HOW TO COMPLETE THIS TASK: Lines with "Bruxelles" in the entries below: count them and reply with the number alone.
====== RECORD SET ======
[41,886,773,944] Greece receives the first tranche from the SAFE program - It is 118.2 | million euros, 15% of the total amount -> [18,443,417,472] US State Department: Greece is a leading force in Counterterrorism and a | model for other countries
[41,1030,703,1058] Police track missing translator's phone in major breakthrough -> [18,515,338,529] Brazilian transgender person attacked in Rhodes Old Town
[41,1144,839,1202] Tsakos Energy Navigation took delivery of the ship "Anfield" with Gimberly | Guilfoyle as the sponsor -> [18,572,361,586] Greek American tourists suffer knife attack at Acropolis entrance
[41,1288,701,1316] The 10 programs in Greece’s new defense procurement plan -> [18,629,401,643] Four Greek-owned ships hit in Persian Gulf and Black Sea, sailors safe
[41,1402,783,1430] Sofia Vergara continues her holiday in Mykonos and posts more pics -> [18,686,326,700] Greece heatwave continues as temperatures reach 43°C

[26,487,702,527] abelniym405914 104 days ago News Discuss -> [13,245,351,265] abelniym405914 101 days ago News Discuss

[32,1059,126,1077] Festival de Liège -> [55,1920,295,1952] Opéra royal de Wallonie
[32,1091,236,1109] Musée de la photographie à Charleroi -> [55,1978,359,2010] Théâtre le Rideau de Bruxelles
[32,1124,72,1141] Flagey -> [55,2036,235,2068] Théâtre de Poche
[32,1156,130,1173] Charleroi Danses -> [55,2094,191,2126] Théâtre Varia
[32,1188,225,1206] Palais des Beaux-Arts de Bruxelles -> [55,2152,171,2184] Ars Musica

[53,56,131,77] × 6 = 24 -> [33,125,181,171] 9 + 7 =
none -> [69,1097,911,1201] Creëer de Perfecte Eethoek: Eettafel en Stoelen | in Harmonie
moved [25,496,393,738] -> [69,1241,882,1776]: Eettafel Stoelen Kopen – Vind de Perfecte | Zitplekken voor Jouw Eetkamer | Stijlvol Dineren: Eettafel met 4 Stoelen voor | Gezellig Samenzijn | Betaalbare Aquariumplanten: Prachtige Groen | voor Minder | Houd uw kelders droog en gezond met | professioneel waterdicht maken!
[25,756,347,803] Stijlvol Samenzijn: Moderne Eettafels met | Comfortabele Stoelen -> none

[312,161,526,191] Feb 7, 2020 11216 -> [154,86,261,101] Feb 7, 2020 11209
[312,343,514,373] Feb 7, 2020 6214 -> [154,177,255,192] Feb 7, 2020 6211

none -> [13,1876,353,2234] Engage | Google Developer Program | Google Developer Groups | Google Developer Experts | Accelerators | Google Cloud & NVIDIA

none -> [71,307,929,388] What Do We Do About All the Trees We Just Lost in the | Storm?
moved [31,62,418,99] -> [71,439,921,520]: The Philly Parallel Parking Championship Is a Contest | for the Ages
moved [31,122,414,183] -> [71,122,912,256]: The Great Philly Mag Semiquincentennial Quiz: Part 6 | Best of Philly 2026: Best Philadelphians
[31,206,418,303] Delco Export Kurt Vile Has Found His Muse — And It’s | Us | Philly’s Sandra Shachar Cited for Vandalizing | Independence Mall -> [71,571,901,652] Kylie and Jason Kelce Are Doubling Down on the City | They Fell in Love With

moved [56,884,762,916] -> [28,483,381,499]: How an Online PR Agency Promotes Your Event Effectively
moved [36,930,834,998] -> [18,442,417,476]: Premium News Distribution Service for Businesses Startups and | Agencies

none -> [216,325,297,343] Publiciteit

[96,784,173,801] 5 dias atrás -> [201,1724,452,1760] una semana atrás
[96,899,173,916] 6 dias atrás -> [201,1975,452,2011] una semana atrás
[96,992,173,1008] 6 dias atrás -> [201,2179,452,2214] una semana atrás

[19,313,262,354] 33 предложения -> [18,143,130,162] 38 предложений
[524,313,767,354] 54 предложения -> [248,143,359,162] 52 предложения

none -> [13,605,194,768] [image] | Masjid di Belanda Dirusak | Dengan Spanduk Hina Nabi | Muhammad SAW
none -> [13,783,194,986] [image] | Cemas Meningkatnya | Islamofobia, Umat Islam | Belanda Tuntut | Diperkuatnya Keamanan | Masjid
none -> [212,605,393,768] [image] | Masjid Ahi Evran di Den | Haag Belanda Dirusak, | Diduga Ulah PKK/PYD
======
EXERCISE RESPONSE: 2